Feeding L-Carnitine to gestating sows alters the insulin-like growth-factor system in cultured porcine embryonic muscle cells isolated from fetal skeletal muscle

Kansas State University Swine Day 2004. The objective was to determine the effects of L-carnitine on cell proliferation and on messenger RNA (mRNA) concentrations in the insulin-like growth factor (IGF) system. Cultured porcine embryonic myoblasts (PEM) were isolated from fetuses at mid-gestation from sows fed a common gestation diet with a 50-g top dress of 0 (control, n = 6) or 100 mg of L-carnitine (n = 6). Proliferation of PEM was evaluated at 36, 48, 60, and 72 h postplating. Real-time quantitative PCR was used to determine growth factor mRNA concentrations in culture. The number of cells/cm2 did not differ (P>0.05) from sows fed either diet, but the number of cells/cm2 increased (P<0.05) between each time period. There was a treatment time interaction (P = 0.05) for number of doublings. The number of doublings was greater (P<0.01) between 36 and 48 h for PEM isolated from dams fed Lcarnitine, compared with that of the controls.
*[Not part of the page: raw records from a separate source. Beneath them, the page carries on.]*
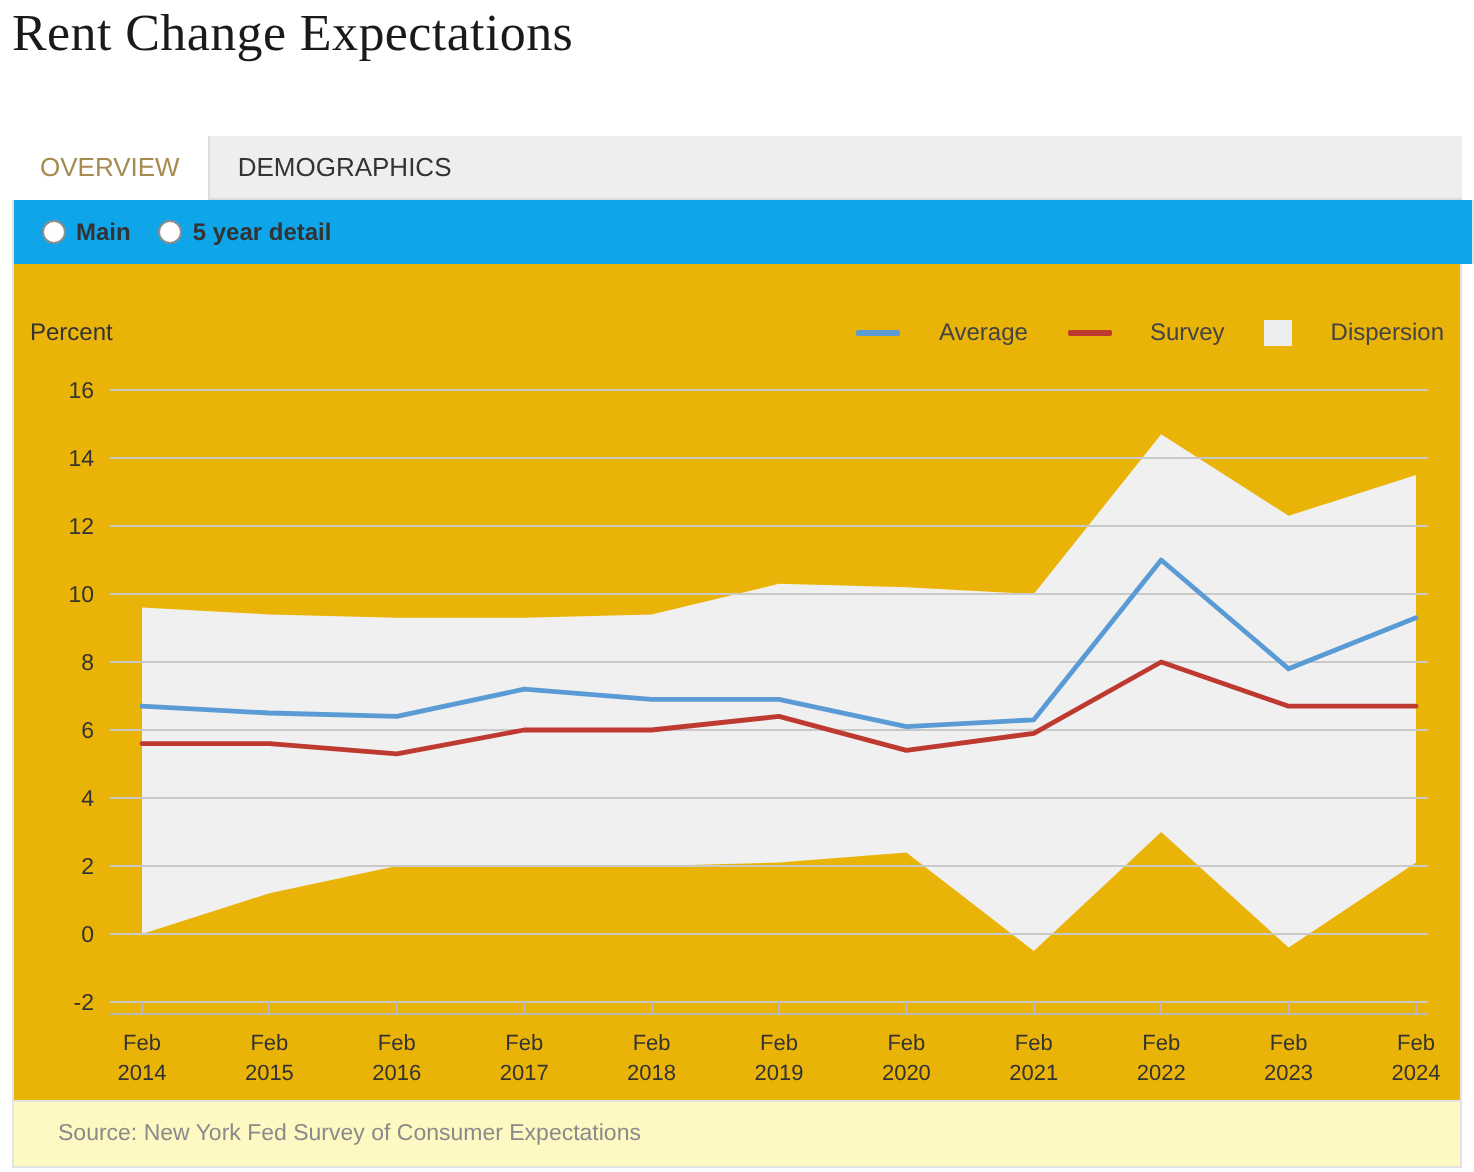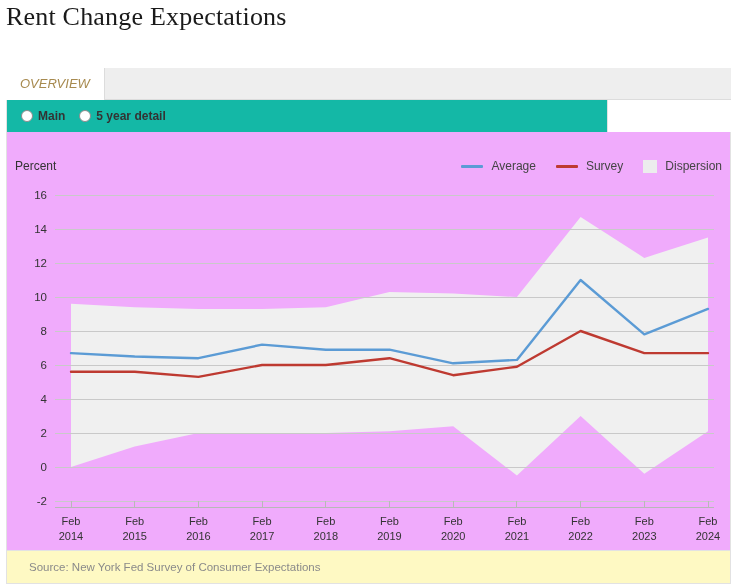--- a/index.html
+++ b/index.html
@@ -30,7 +30,7 @@
   }
   .tab{
     float:left;height:32px;line-height:32px;padding:0 14px;
-    font-size:13px;color:#333;box-sizing:border-box;cursor:pointer;font-style:italic;
+    font-size:13px;color:#333;box-sizing:border-box;cursor:pointer;
   }
   .tab.active{
     background:#ffffff;color:#a78a4f;

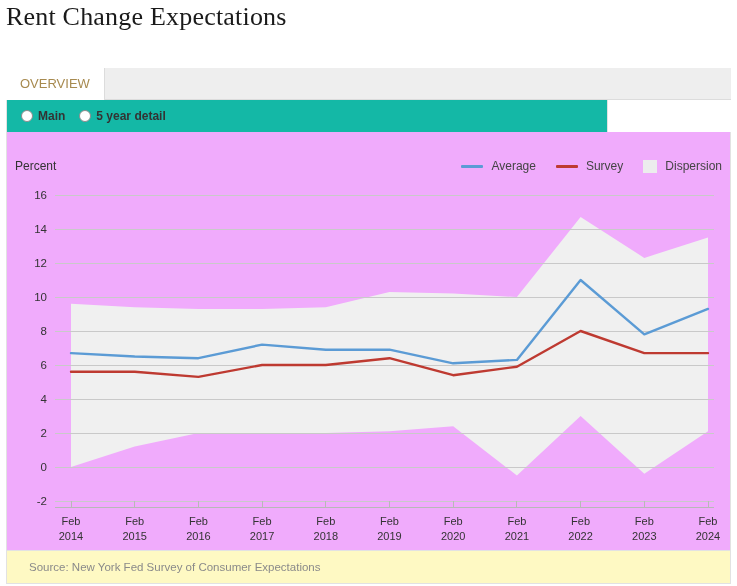--- a/index.html
+++ b/index.html
@@ -99,6 +99,7 @@
 
   <div class="tabbar">
     <div class="tab active">OVERVIEW</div>
+    <div class="tab">DEMOGRAPHICS</div>
   </div>
 
   <div class="radiorow">

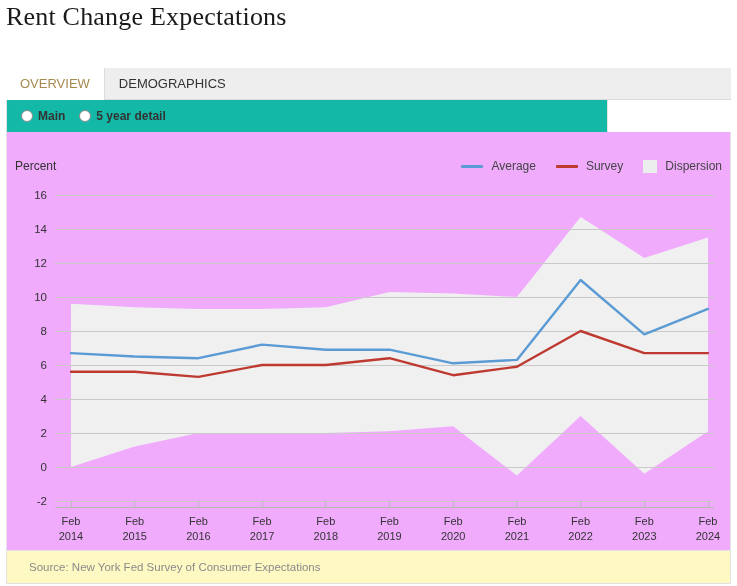--- a/index.html
+++ b/index.html
@@ -39,8 +39,8 @@
 
   
   .radiorow{
-    position:absolute;left:6px;top:100px;width:602px;height:32px;
-    background:#14b8a6;border-left:1px solid #e2e2e2;border-right:1px solid #e2e2e2;
+    position:absolute;left:6px;top:100px;width:731px;height:32px;
+    background:#0ea5e9;border-left:1px solid #e2e2e2;border-right:1px solid #e2e2e2;
     box-sizing:border-box;
     text-decoration:underline;
   }

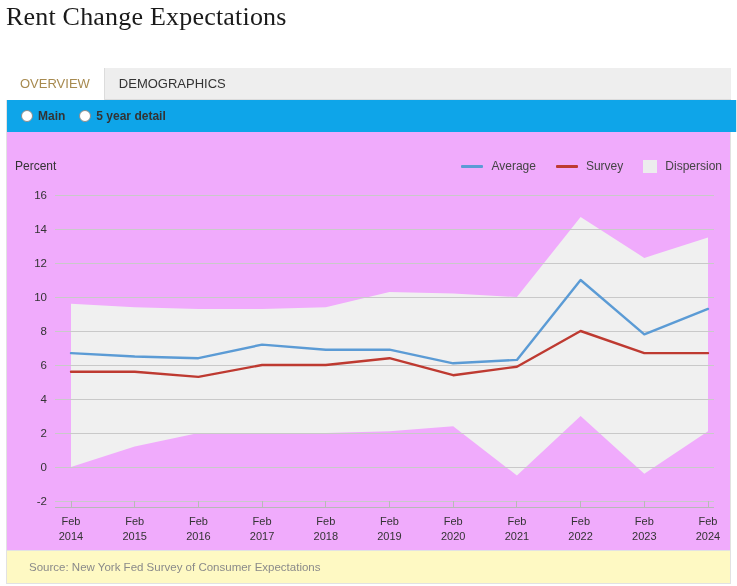--- a/index.html
+++ b/index.html
@@ -63,7 +63,7 @@
   
   .panel{
     position:absolute;left:6px;top:132px;width:725px;height:418px;
-    background:#f0abfc;border-left:1px solid #e2e2e2;border-right:1px solid #e2e2e2;
+    background:#eab308;border-left:1px solid #e2e2e2;border-right:1px solid #e2e2e2;
     box-sizing:border-box;
   }
   .ylabel{

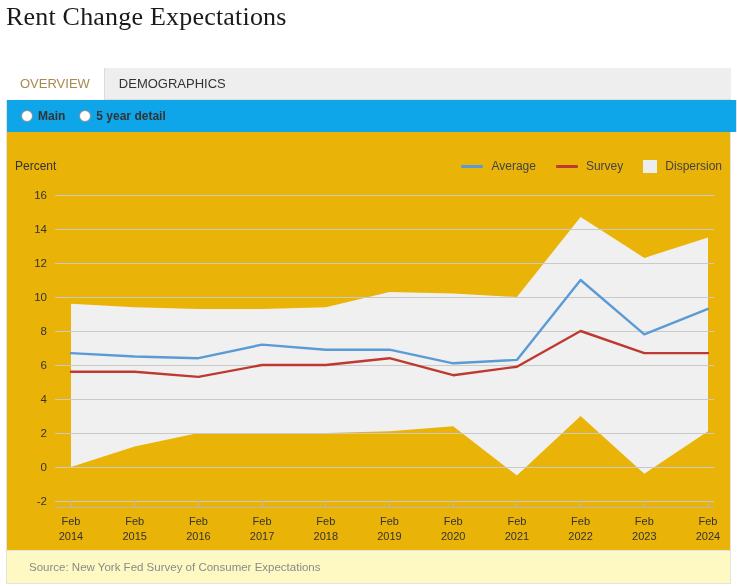--- a/index.html
+++ b/index.html
@@ -73,7 +73,7 @@
     position:absolute;right:8px;top:26px;height:16px;
     display:flex;align-items:center;gap:20px;font-size:12px;color:#444;
   }
-  .legend .item{display:flex;align-items:center;gap:8px;}
+  .legend .item{display:flex;align-items:center;gap:19px;}
   .legend .swatch-line{width:22px;height:3px;border-radius:1px;display:inline-block;}
   .legend .swatch-box{width:14px;height:13px;background:#eceded;display:inline-block;}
When PEM were incubated with L-carnitine (n = 4) at six concentrations (3.125, 6.25, 12.5, 25, 50 and 100 mol/L) and compared with a control, no proliferation differences were detected (P>0.05). There was no treatment difference (P>0.05) for the expression of IGF-I or insulin-like growth factor binding protein 5 (IGFBP-5). But PEM isolated from sows fed L-carnitine had decreased (P<0.05) IGF-II, IGFBP-3, and myogenin (61, 59, and 67%, respectively) mRNA concentrations compared with those of controls. These data suggest that L-carnitine influences the IGF system and myogenin, resulting in enhanced proliferation and delayed differentiation of porcine embryonic myoblasts. These results show that L-carnitine plays a role in regulating proliferation and differentiation of cultured porcine embryonic myogenic cells and that fetal muscle growth and development could be increased by feeding L-carnitine.